- EXERCISE PROMPT
Find the lines of data that contain the string "applies", then list them.

═══

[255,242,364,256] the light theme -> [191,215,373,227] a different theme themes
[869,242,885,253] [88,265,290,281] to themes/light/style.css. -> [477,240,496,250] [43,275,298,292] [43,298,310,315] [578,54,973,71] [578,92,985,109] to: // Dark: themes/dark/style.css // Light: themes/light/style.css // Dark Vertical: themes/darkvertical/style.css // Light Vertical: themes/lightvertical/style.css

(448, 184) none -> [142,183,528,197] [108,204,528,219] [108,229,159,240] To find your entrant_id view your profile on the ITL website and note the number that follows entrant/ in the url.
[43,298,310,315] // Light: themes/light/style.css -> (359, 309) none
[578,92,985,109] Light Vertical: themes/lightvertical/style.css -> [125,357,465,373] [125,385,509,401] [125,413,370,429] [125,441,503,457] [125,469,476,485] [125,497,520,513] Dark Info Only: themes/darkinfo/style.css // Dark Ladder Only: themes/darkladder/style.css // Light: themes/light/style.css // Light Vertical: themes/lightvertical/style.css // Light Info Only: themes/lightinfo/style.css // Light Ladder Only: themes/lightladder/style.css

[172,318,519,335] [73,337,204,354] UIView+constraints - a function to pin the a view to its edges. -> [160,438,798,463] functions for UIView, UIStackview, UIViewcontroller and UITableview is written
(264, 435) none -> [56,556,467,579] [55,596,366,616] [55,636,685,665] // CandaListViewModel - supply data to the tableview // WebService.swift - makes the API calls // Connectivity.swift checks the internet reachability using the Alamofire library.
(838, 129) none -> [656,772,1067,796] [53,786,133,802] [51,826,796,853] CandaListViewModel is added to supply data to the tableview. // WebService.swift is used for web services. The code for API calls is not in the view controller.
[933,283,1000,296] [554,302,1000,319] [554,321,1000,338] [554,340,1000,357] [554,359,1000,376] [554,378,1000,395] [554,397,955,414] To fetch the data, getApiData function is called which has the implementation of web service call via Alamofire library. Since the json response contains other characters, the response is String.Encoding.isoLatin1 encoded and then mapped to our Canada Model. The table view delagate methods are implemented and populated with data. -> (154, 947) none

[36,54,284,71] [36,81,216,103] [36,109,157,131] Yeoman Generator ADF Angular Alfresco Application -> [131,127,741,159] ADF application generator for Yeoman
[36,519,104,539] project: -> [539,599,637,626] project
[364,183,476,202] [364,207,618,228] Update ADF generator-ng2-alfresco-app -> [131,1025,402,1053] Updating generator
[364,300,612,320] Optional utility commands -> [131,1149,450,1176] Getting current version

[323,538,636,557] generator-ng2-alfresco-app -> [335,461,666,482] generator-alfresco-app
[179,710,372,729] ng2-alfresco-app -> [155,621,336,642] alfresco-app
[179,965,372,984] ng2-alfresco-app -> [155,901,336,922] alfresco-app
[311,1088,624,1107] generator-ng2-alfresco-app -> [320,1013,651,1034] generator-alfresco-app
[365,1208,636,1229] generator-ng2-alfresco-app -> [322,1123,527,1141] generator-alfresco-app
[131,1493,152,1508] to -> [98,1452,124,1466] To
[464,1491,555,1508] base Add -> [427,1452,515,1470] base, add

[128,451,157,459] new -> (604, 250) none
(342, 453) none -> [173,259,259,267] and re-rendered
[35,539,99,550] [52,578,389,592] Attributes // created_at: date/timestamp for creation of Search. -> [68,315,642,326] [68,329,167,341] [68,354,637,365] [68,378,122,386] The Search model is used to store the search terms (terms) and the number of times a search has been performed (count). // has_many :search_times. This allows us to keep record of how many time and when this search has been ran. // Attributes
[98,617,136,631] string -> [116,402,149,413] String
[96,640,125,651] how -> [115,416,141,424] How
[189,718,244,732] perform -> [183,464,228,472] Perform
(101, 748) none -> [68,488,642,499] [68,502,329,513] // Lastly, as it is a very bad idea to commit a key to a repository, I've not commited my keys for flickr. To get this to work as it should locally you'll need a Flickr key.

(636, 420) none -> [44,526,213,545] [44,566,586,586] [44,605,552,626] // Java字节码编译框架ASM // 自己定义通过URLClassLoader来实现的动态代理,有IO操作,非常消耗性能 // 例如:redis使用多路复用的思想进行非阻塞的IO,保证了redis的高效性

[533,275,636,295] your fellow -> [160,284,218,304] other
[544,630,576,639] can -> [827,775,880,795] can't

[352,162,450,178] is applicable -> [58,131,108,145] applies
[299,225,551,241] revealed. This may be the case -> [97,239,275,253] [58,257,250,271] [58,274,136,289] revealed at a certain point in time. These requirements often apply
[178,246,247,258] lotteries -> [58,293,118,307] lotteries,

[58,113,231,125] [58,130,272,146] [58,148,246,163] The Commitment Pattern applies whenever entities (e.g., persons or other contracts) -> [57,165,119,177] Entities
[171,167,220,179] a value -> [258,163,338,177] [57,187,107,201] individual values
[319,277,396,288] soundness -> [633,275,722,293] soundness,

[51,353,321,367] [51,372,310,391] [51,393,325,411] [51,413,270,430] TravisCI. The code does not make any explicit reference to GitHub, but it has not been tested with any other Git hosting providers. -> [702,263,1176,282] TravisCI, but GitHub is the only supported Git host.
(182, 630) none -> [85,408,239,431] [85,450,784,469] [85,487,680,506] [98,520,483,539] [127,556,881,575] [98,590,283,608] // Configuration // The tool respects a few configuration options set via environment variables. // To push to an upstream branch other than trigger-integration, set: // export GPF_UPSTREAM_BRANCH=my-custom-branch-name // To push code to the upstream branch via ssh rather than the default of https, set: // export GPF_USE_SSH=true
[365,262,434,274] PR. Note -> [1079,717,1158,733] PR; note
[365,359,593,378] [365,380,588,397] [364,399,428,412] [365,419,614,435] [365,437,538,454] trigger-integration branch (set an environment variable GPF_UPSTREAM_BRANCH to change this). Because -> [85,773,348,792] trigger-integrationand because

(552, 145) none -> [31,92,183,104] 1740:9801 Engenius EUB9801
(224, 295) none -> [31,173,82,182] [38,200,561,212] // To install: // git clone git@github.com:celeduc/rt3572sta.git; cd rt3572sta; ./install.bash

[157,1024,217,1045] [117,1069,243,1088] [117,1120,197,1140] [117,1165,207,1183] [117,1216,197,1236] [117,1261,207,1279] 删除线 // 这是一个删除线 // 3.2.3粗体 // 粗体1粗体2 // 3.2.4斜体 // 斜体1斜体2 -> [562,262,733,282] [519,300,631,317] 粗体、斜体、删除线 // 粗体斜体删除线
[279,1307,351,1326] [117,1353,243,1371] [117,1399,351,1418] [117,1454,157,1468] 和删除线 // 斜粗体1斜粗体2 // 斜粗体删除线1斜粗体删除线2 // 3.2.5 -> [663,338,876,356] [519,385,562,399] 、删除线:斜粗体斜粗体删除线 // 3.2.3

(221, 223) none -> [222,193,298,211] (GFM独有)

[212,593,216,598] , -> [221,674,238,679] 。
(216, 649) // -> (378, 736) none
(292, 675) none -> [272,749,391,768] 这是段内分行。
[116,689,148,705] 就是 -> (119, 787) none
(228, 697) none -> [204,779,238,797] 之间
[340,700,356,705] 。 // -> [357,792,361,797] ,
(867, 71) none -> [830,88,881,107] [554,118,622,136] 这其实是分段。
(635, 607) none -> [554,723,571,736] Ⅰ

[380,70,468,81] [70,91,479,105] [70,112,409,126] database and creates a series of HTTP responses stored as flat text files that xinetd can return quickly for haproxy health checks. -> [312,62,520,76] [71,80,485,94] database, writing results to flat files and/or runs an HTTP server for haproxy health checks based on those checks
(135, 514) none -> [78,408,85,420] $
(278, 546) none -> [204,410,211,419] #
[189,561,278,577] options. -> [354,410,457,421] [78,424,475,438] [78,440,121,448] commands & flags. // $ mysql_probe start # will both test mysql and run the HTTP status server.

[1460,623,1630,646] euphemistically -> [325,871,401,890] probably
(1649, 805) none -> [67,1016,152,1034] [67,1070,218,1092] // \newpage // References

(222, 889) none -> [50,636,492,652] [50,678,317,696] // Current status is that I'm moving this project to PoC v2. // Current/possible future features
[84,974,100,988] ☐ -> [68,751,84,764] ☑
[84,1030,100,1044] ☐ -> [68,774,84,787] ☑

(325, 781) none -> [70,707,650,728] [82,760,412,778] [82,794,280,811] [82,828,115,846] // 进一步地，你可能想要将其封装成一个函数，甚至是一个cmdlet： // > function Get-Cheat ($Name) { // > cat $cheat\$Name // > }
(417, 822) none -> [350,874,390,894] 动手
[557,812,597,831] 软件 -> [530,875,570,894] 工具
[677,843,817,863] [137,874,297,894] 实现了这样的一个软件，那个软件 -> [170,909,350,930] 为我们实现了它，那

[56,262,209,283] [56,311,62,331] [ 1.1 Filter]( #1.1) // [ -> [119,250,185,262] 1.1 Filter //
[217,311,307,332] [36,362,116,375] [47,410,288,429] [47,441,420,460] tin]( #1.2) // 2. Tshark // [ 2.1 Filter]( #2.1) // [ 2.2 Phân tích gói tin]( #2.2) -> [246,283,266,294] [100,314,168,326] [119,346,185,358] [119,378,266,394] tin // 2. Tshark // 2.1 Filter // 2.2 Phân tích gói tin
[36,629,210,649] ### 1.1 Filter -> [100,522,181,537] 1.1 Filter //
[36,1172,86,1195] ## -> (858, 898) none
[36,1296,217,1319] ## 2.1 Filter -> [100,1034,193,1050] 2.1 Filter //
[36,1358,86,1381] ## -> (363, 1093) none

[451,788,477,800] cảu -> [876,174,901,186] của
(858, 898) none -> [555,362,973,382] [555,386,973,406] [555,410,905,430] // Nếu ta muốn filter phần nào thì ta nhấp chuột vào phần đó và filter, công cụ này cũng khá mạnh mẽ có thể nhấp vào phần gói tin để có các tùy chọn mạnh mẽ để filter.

═══

- ANSWER BOX
[352,162,450,178] is applicable -> [58,131,108,145] applies
[58,113,231,125] [58,130,272,146] [58,148,246,163] The Commitment Pattern applies whenever entities (e.g., persons or other contracts) -> [57,165,119,177] Entities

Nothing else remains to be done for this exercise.